The skeleton is a metabolically active organ that undergoes continuous remodeling throughout life. Bone remodeling involves the removal of mineralized bone by osteoclasts and the formation of bone matrix through osteoblasts. The remodeling cycle consists of three phases: resorption, reversal, and formation. It adjusts bone architecture to meet changing mechanical needs, repairs microdamages in bone matrix, and maintains plasma calcium homeostasis.

Systemic and local regulation of bone remodeling is involved, with major systemic regulators including parathyroid hormone (PTH), calcitriol, growth hormone, glucocorticoids, thyroid hormones, and sex hormones.
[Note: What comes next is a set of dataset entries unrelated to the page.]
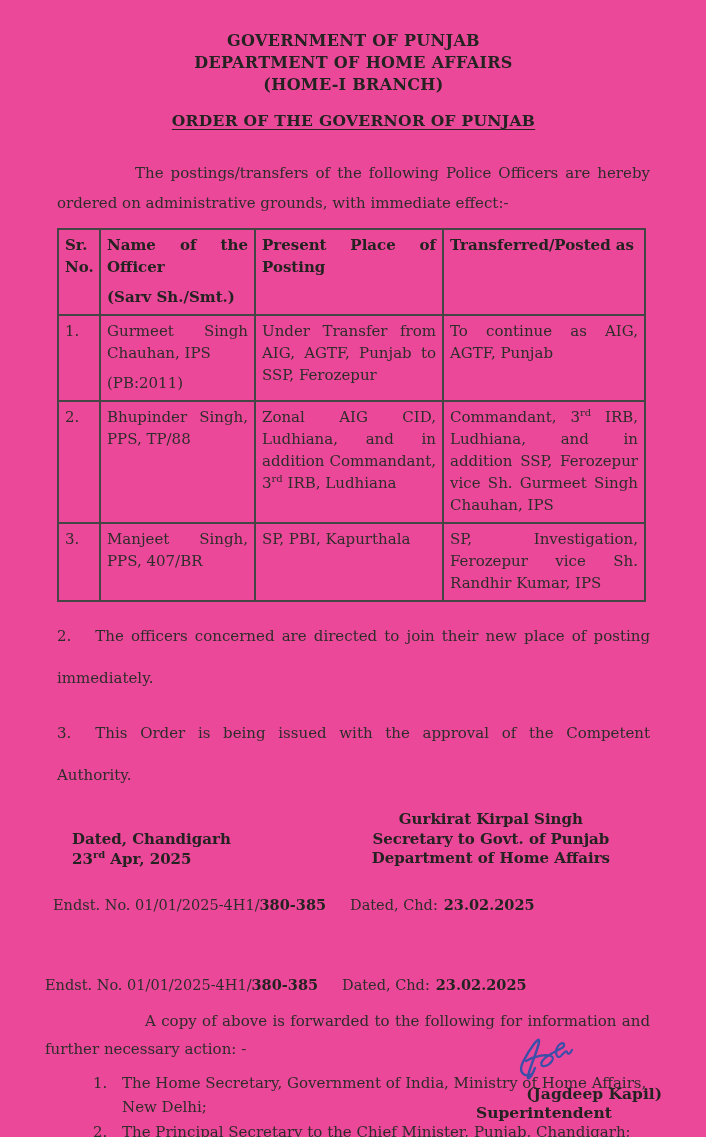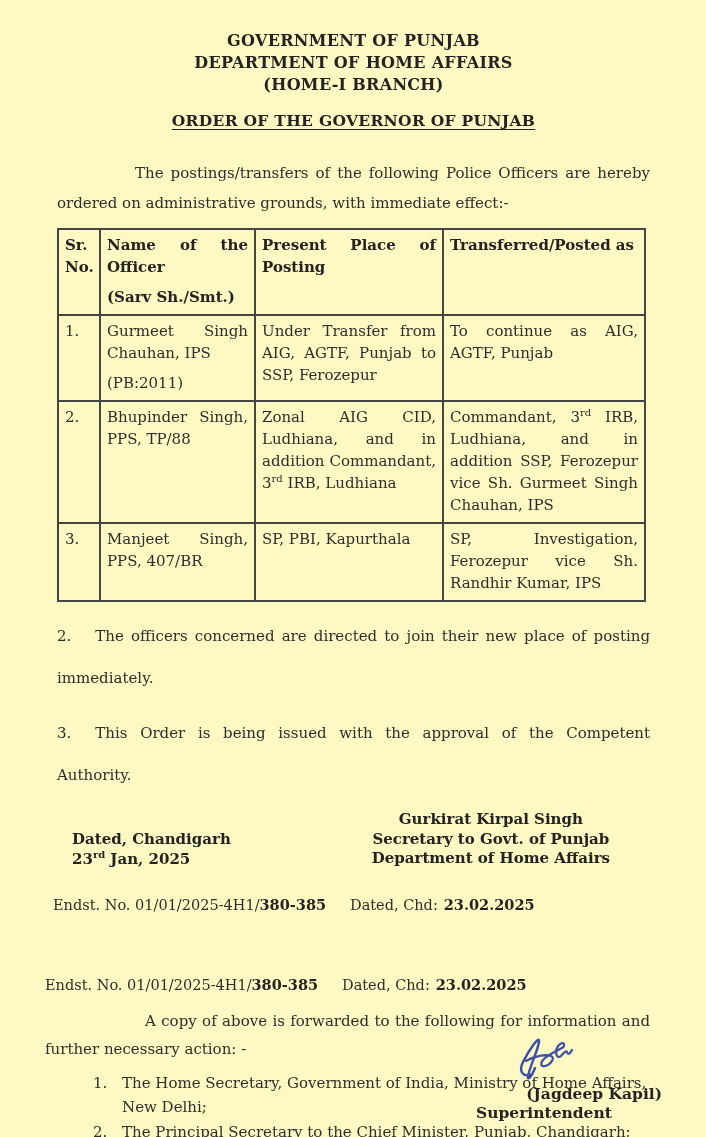--- a/index.html
+++ b/index.html
@@ -1,20 +1,20 @@
 <!DOCTYPE html>
 <html><head>
 <meta charset="utf-8">
 <style>
   * { margin:0; padding:0; box-sizing:border-box; }
   html,body { background:#ffffff; }
   .page {
     position:relative;
     width:706px; height:1137px;
-    background:#fef9c3;
+    background:#ec4899;
     font-family:"DejaVu Serif", serif;
     color:#2e2d2b;
     overflow:hidden;
   }
   .content { padding:30px 56px 0 57px; }
 
   
   .hdr { text-align:center; font-weight:bold; font-size:16px; line-height:22px; color:#242322; letter-spacing:0.3px; }
   .order-title { text-align:center; font-weight:bold; font-size:15.5px; margin-top:15px; letter-spacing:0.3px; color:#242322; }
   .order-title span { text-decoration:underline; text-underline-offset:3px; }
@@ -123,21 +123,21 @@
     </tbody>
       </table>
 
     <p class="numpara"><span class="pnum">2.</span><span>The officers concerned are directed to join their new place of posting immediately.</span></p>
 
     <p class="numpara"><span class="pnum">3.</span><span>This Order is being issued with the approval of the Competent Authority.</span></p>
 
     <div class="sig-row">
       <div class="dated-block">
         <div>Dated, Chandigarh</div>
-        <div><span>23</span><sup>rd</sup><span> Jan, 2025</span></div>
+        <div><span>23</span><sup>rd</sup><span> Apr, 2025</span></div>
       </div>
       <div class="signatory">
         <div>Gurkirat Kirpal Singh</div>
         <div>Secretary to Govt. of Punjab</div>
         <div>Department of Home Affairs</div>
       </div>
     </div>
 
     <div class="endst endst-1">
       <span><span>Endst. No. 01/01/2025-4H1/</span><b>380-385</b></span>

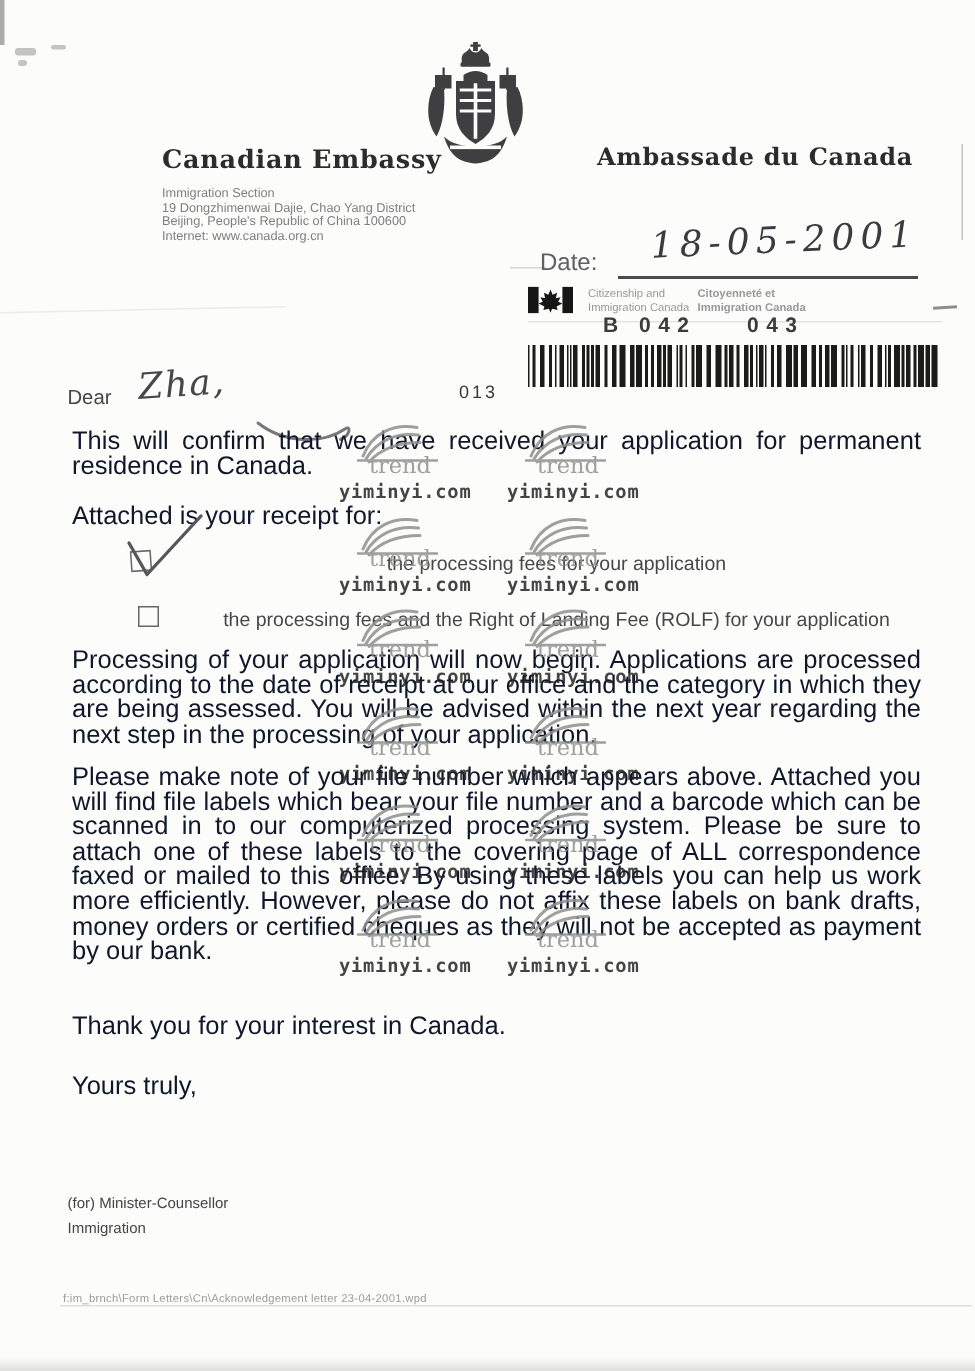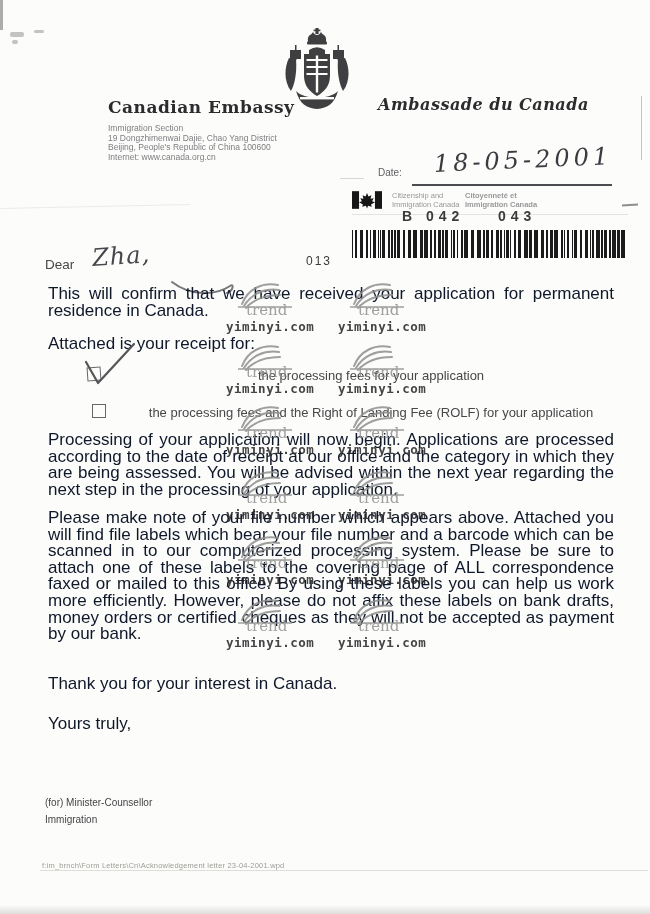--- a/index.html
+++ b/index.html
@@ -14,25 +14,25 @@
   .edge-right-line{position:absolute;left:641px;top:96px;width:1px;height:64px;background:#c4c4c2;}
   .bottom-band{position:absolute;left:0;bottom:0;width:100%;height:9px;
     background:linear-gradient(#fcfcfa,#dededb);}
   .crease{position:absolute;left:0;top:206px;width:190px;height:1px;background:#ebebe8;transform:rotate(-1.2deg);}
   .footer-rule{position:absolute;left:40px;top:870px;width:608px;height:1px;background:#dededa;}
   
   .coat{position:absolute;left:282px;top:28px;opacity:.92;}
   .org{font-family:"DejaVu Serif", serif;font-weight:700;color:#2c2c2e;letter-spacing:.5px;white-space:nowrap;}
   .lh-left{position:absolute;left:108px;top:97px;}
   .lh-left .org{font-size:17px;}
-  .lh-right{position:absolute;left:378px;top:95px;font-style:italic;}
+  .lh-right{position:absolute;left:398px;top:95px;}
   .lh-right .org{font-size:16px;}
   .addr{margin-top:7px;font-size:8.5px;line-height:9.5px;color:#7e7e82;}
   
-  .date-label{position:absolute;left:378px;top:167px;font-size:10px;color:#606064;}
+  .date-label{position:absolute;left:360px;top:167px;font-size:16px;color:#606064;}
   .date-value{
     position:absolute;left:418px;top:146px;width:210px;text-align:center;
     font-family:"DejaVu Serif", serif;font-style:italic;font-size:24px;color:#3a3a40;
     letter-spacing:4px;transform:rotate(-2.5deg);white-space:nowrap;
   }
   .date-line{position:absolute;left:412px;top:184px;width:200px;height:2px;background:#4c4c50;}
   .date-tick{position:absolute;left:340px;top:178px;width:24px;height:1px;background:#d6d6d3;}
   
   .flag{position:absolute;left:352px;top:191px;}
   .dept{position:absolute;top:192px;font-size:7.5px;line-height:8.5px;color:#98989b;}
Factors such as insulin-like growth factors (IGFs), prostaglandins, tumor growth factor-beta (TGF-beta), bone morphogenetic proteins (BMP), and cytokines are also involved. Local regulation of bone remodeling involves a large number of cytokines and growth factors that affect bone cell functions.

The RANK/receptor activator of NF-kappa B ligand (RANKL)/osteoprotegerin (OPG) system tightly couples the processes of bone resorption and formation, allowing a wave of bone formation to follow each cycle of bone resorption, thus maintaining skeletal integrity.

Are osteoclasts key players in controlling bone remodeling?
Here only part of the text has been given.